B1416 - Cohort comparison Adiponectin polymorphisms in the Pelotas 1982 cohort and ALSPAC - 16/08/2012
Aims: To replicate findings in the 1982 Pelotas cohort relating to the association of ADIPOQ SNPs and metabolic traits
Hypothesis: Adiponectin (ADIPOQ) polymorphisms are associated metabolic traits in both Pelotas 1982 cohort and ALSPAC.
Variables:
rs6810075 (ADIPOGEN hit)
rs2241766 (may require imputation)
rs266729
rs1501299
HDL-cholesterol
LCL-cholesterol
Total cholesterol
C-reactive protein
Waist circumference
Glucose
Insulin
Triglycerides
Mean Arterial Blood Pressure
BMI
Adiponectin
The question: Are candidate SNPs in the ADIPOQ gene associated with metbolic traits in the ALSPAC cohort and do associations replicate those observed in the Pelotas 1982 cohort?
The rationale: Early SNP studies in the Pelotas 1982 cohort indicate an association between ADIPOQ SNPs (rs2241766, rs1501299, rs266729) and measures of metabolic health, in particular waist circumference and triglyceride levels. These findings are in accord with the recent multi-ethinc meta-analysis of adiponectin levels and their influence on T2D and metabolic traits [PLoS Genet 2012; 8(3): e1002607], to which ALSPAC contributed, although different SNPs have been analysed in the Pelotas cohort. ALSPAC has the data available to readily undertake a replication of the associations observed in Pelotas thereby adding both power and biological weight to the hypothesis.
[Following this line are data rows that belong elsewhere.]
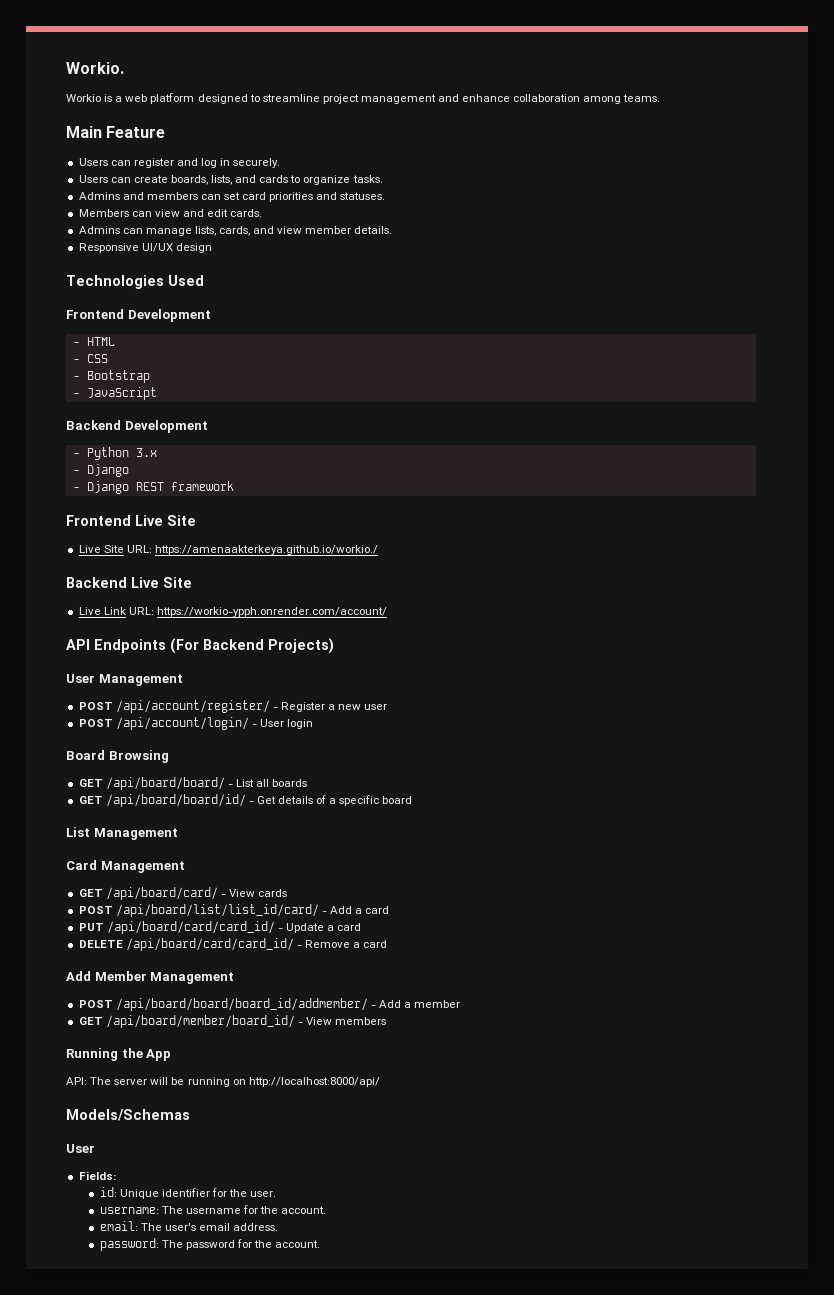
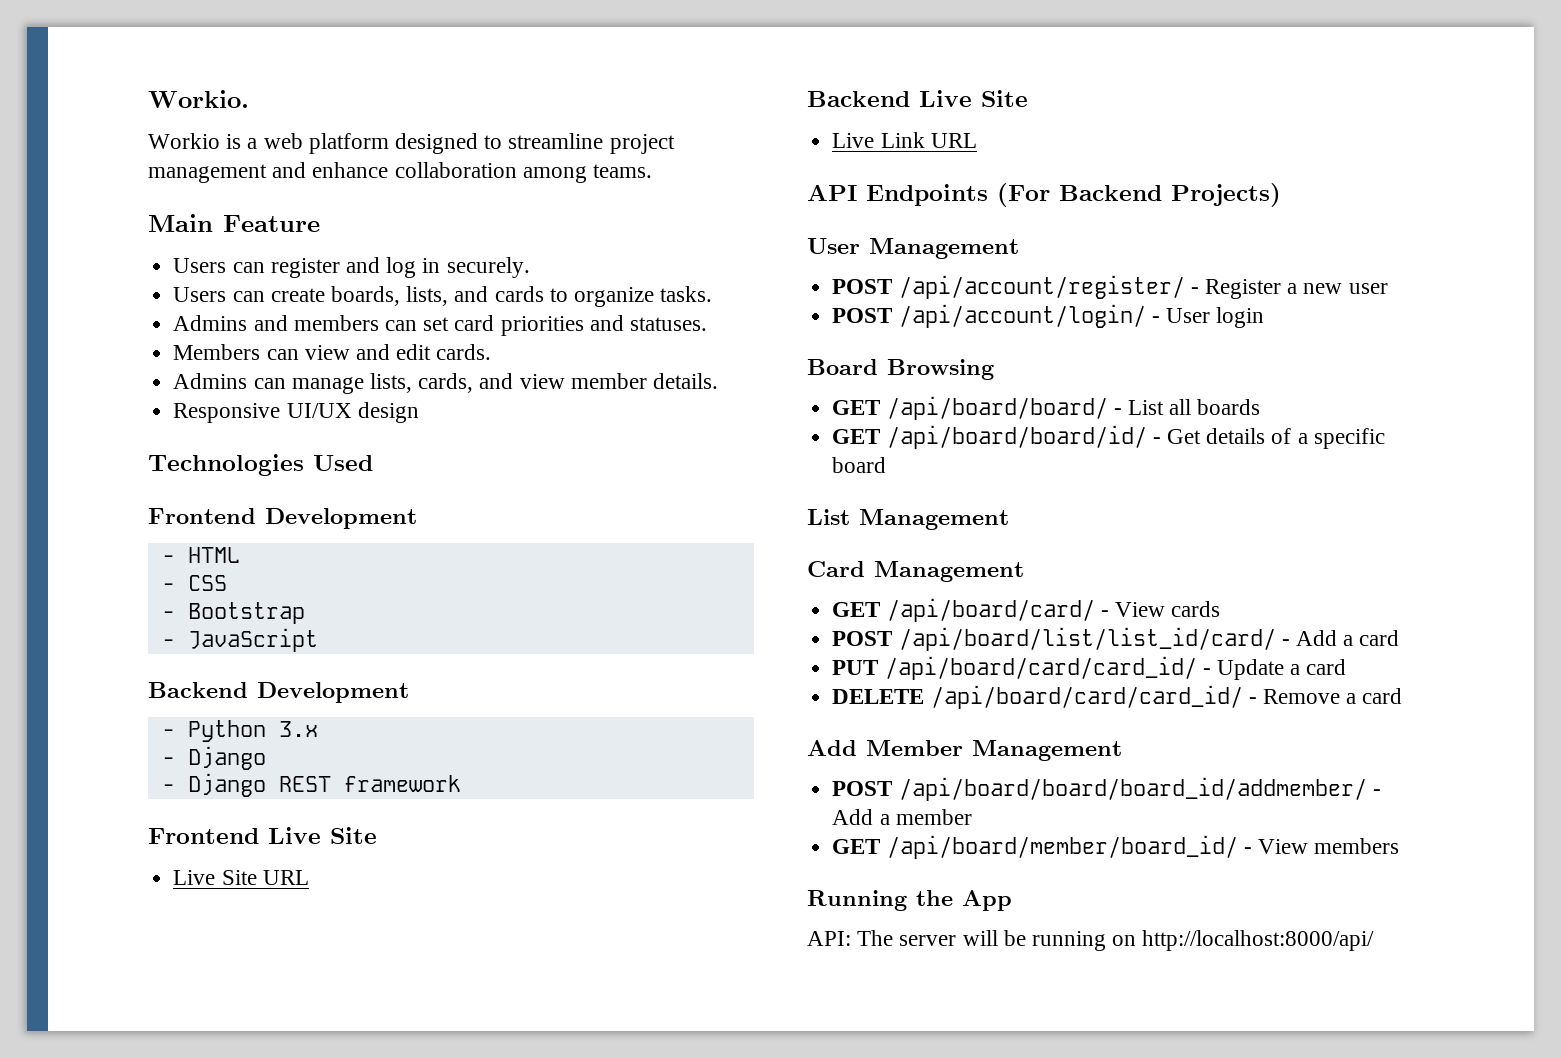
- Live Site URL: https://amenaakterkeya.github.io/workio./
+ Live Site URL
- Live Link URL: https://workio-ypph.onrender.com/account/
+ Live Link URL
- Models/Schemas
- User
- Fields:
- id: Unique identifier for the user.
- username: The username for the account.
- email: The user's email address.
- password: The password for the account.

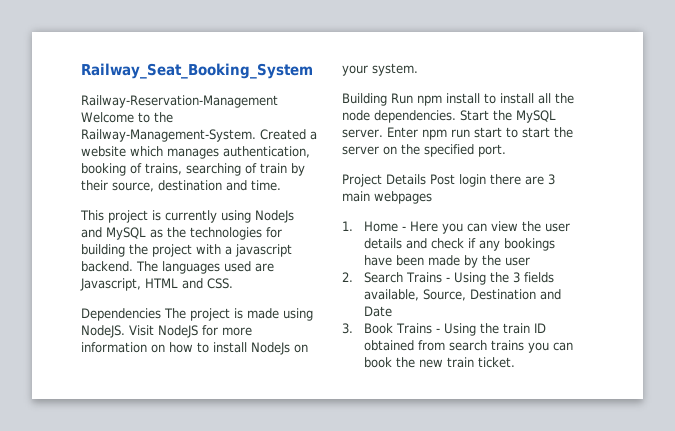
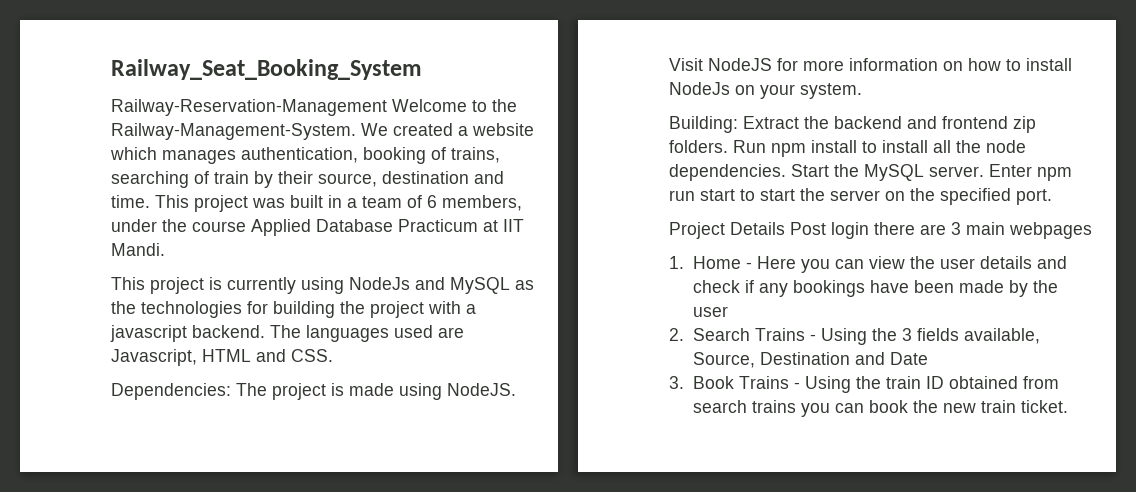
- Created a website which manages authentication, booking of trains, searching of train by their source, destination and time.
+ We created a website which manages authentication, booking of trains, searching of train by their source, destination and time. This project was built in a team of 6 members, under the course Applied Database Practicum at IIT Mandi.
- Dependencies The project is made using NodeJS.
+ Dependencies: The project is made using NodeJS.
- Building Run npm install to install all the node dependencies.
+ Building: Extract the backend and frontend zip folders. Run npm install to install all the node dependencies.

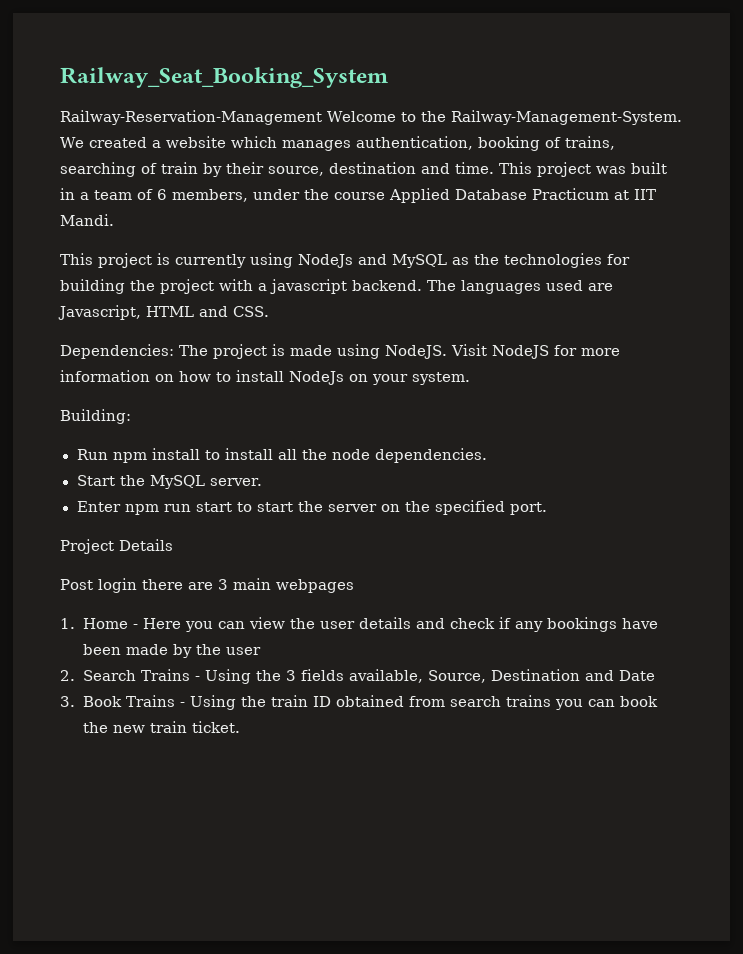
- Building: Extract the backend and frontend zip folders. Run npm install to install all the node dependencies. Start the MySQL server. Enter npm run start to start the server on the specified port.
+ Building:
+ Run npm install to install all the node dependencies.
+ Start the MySQL server.
+ Enter npm run start to start the server on the specified port.
- Project Details Post login there are 3 main webpages
+ Project Details
+ Post login there are 3 main webpages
SNPs analysed in 1982 Pelotas cohort and relationship to main ADIPOQ SNP reported in recent meta-analysis;
rs6810075 x rs266729, D' 0.956, r2 0.676
rs6810075 x rs1501299, D'0.896, r2 0.172
rs6810075 x rs2241766 (not in HapMap)
rs266729 x rs1501299, D' 0.875, r2 0.121
Analysis plan:
1. Obtain above listed data from ALSPAC, including imputation of SNP (rs2241766) if required
2. Assess associations between listed SNPs and metabolic outcome variable listed, recapiltulating analysis plan already conducted on Pelotas 1982 cohort data
3. Meta-analyse where variables allow
As a parallel activity data will be requested from ADIPOGEN relating to the association of the 1982 Pelotas SNPs to adiponectin levels in the consortium data (both with and without ALSPAC data included)
Nic Timpson has offered to assit with analysis of ALSPAC data.